Firstly, we point out that the origin of the gap is the interplay between the kinetic term Hkin and the non-Hermitian interaction Hint (i.e., the mixing between Landau bands). Applying the perturbation theory, we obtain the following Hamiltonian acting on the space spanned by the states in the lowest LLs,

$${H}_{{\rm{ptb}}}={P}_{0}{H}_{{\rm{int}}}{P}_{0}+{P}_{0}{H}_{{\rm{int}}}{P}_{1}\frac{1}{{E}_{g}^{0}-{H}_{{\rm{kin}}}}{P}_{1}{H}_{{\rm{int}}}{P}_{0}\mathrm{.}$$
(10)

Here, Pn denotes the projection operator to the subspace where n-fermions are excited to the second lowest LLs. Eg0 is the ground state energy for V = 0. We have omitted the constant term arising from P0HkinP0. Noticing that the prefactor of the last term is (ImV)2/ħω0 > 0, we can see that the last term serves as the repulsive interaction for ReV = 0. Here ħω0 denotes the energy gap between the lowest LLs and the second lowest LLs for V = 0.

Diagonalizing the effective Hamiltonian (10), we plot the energy gap Δ as a function of Nf in Fig. 4(c). This figure indicates that the energy gap remains finite in the thermodynamic limit. We also note that the three-fold degeneracy of the ground states is also observed.

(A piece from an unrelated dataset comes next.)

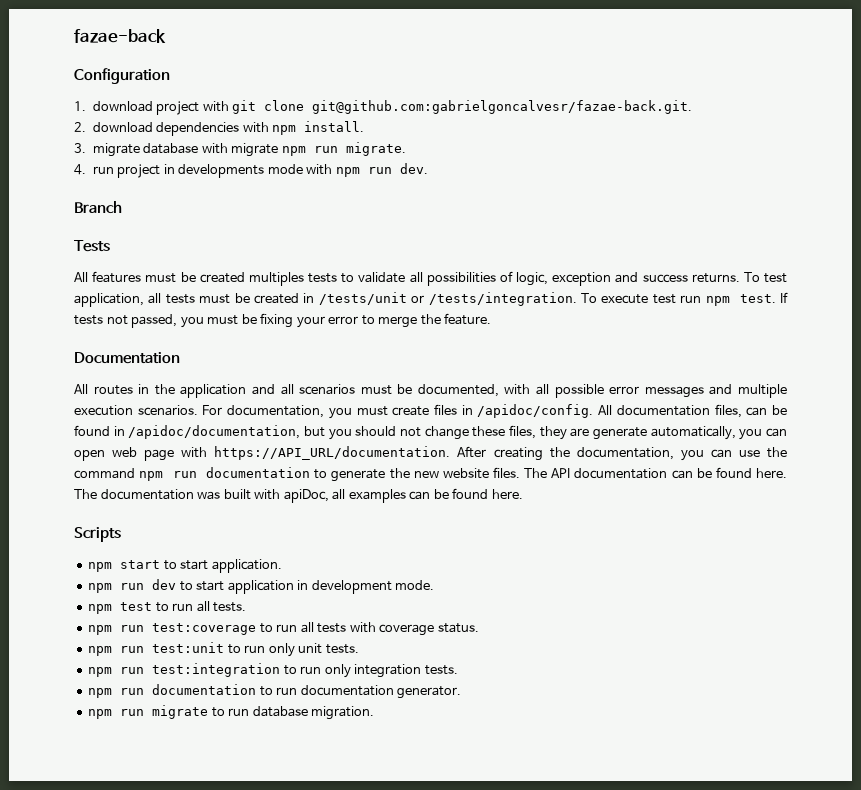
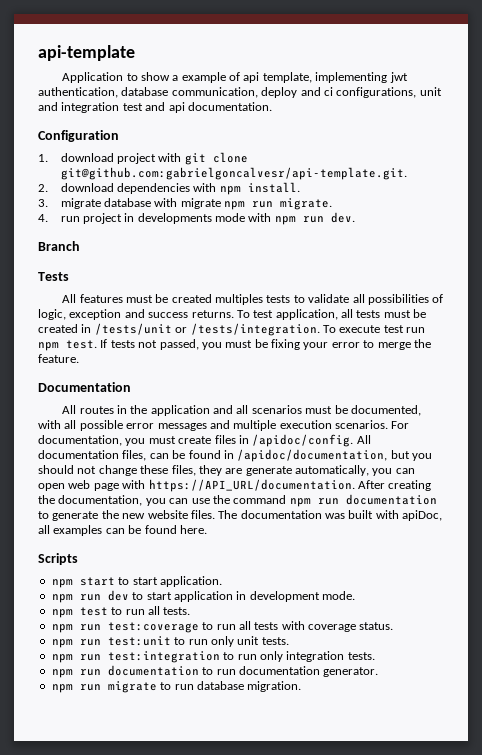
[74,29,166,43] fazae-back -> [38,45,135,61] [62,72,408,83] [38,87,442,98] [38,102,272,113] api-template // Application to show a example of api template, implementing jwt authentication, database communication, deploy and ci configurations, unit and integration test and api documentation.
[312,100,693,114] git@github.com:gabrielgoncalvesr/fazae-back.git. -> [60,167,407,180] git@github.com:gabrielgoncalvesr/api-template.git.
[551,467,787,479] [74,489,97,499] API documentation can be found here. The -> (238, 514) none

Thus, one may consider that the gapped state is the FQH state, which is confirmed by the numerical computation yielding Ctot = 1 [see Fig. 3(c)].

Therefore, we conclude that the FQH state emerges without the repulsive interaction (ReV = 0) which is adiabatically connected to the FQH state with σxy = 1/3 for the Hermitian case.

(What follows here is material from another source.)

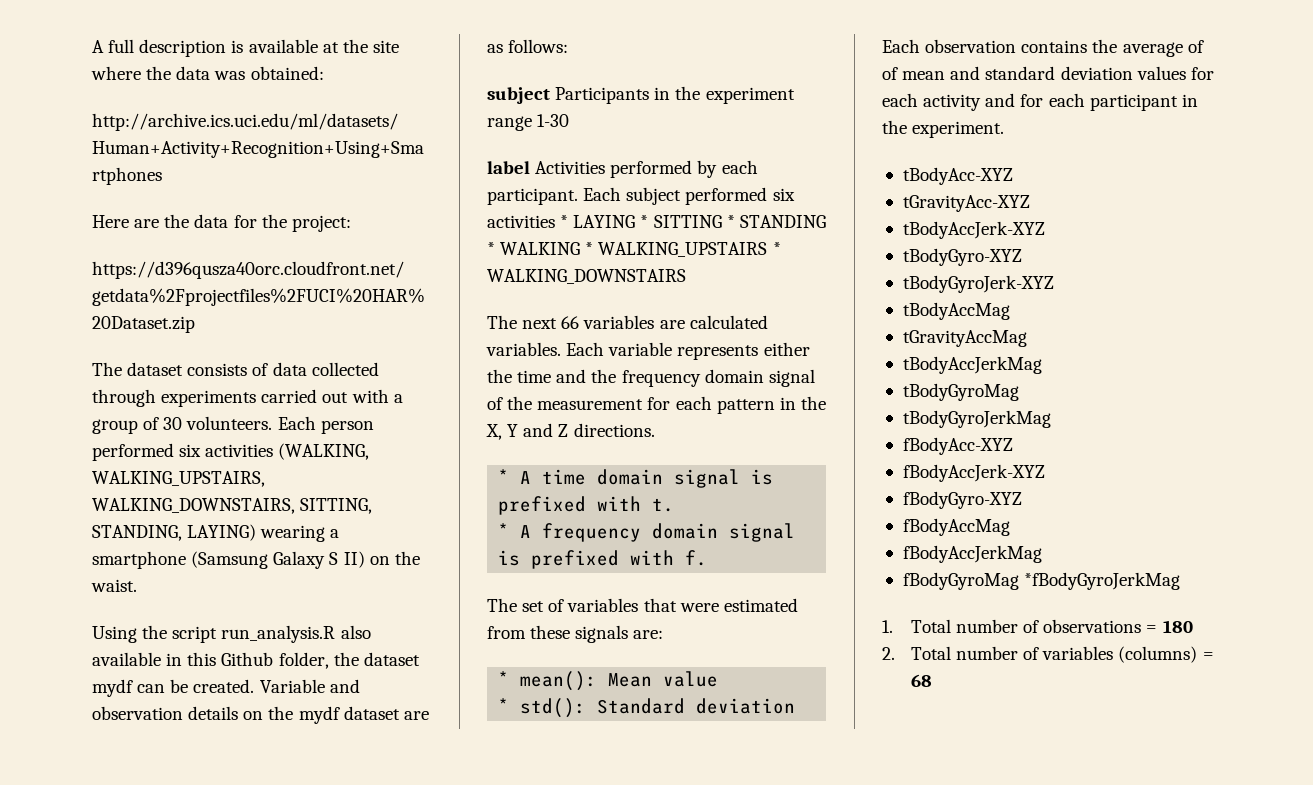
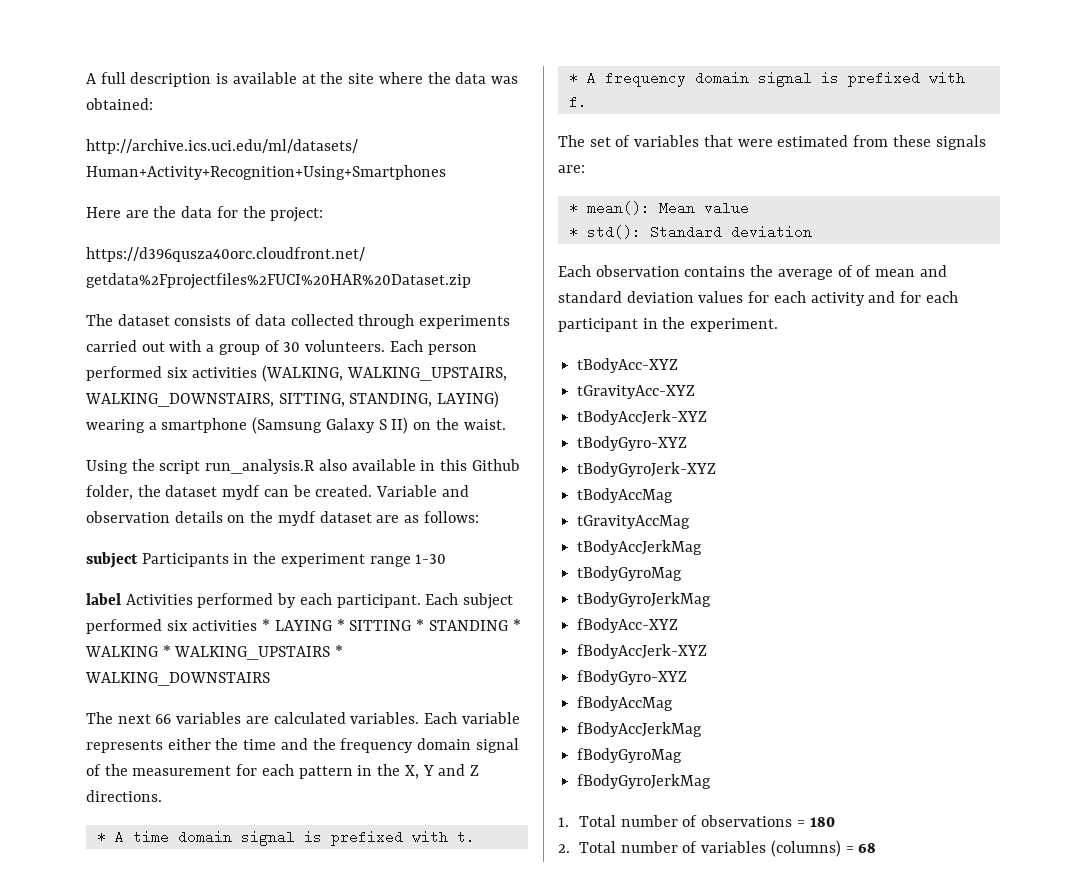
[1024,572,1181,590] *fBodyGyroJerkMag -> [577,774,712,789] // fBodyGyroJerkMag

We stress that the bulk gap opens due to two-body loss inducing the effective repulsive interaction, which is reminiscent of the continuous quantum Zeno effect66,67,68,77,78,79,80,81. We note that in contrast to the case of ReV = 0, the second term may suppress the bulk gap for ReV > 0. Indeed, for V = VR > 0 the prefactor of the second term of Eq. (10) has the opposite sign [−(ReV)2/ħω0]. Correspondingly, the second order term suppresses the bulk gap induced by the first term of Eq. (10), which can be numerically observed.

Summary and Outlook

In this paper, by focusing on the FQH system at ν = 1/3, we have analyzed impacts of non-Hermiticity on topological ordered phases. We have elucidated the robustness of topological degeneracy against non-Hermitian interactions which arises from many-body translational symmetry. Combining the numerical results of the Chern number Ctot = 1 and the topological degeneracy leads us the conclusion that non-Hermitian Hamiltonian (1b) shows the FQH state. Furthermore, we have discovered that the FQH state emerges without repulsive interactions (ReV = 0). This intriguing behavior arises from the effective repulsion induced by the two-body loss, which is reminiscent of the continuous quantum Zeno effect.

We finish this article with comments on future directions. One of the significant issues is experimental realization of non-Hermitian fractional quantum Hall states. Although more detailed quantitative analysis is desired, we can make a rough estimation. Supposing that hopping is approximately \({t}_{0}/h \sim 1\,{\rm{kHz}}\)82, the bulk gap (Δ) and the lifetime (τ) can be estimated as \(\Delta /h \sim 10\,{\rm{Hz}}\) and \(\tau \sim 0.6\,{\rm{s}}\) for strong gauge field [see Fig. 2(a)]. Concerning the bulk gap, the energy scale is comparable with the temperature range, where the experiments are carried out83. However, the gap is enhanced by the strong repulsive interactions which can be tuned by the Feshbach resonance. Thus, we expect that experimental realization is accomplished for strong repulsive interactions. Furthermore, in Fig. 2(c), we have numerically observed that the Berry curvature is almost independent of θ’s, which implies that the computation of the Chern number may be simplified by defining the non-Hermitian counterpart of the one-plaquet Chern number for the Hermitian case84,85,86,87. We leave the extension of one-plaquet Chern number to non-Hermitian systems as a future work. In addition, we have observed that the interplay between the dissipative two-body interaction and the kinetic term yields four-body interactions which open the bulk gap and yield the FQH state. This unconventional mechanism of gap opening may provide new direction to access exotic topological ordered states induced by many-body interactions higher than two-body (e.g., the Moore-Read state88,89). Hunting such exotic topological ordered states is also left as a significant issue to be addressed.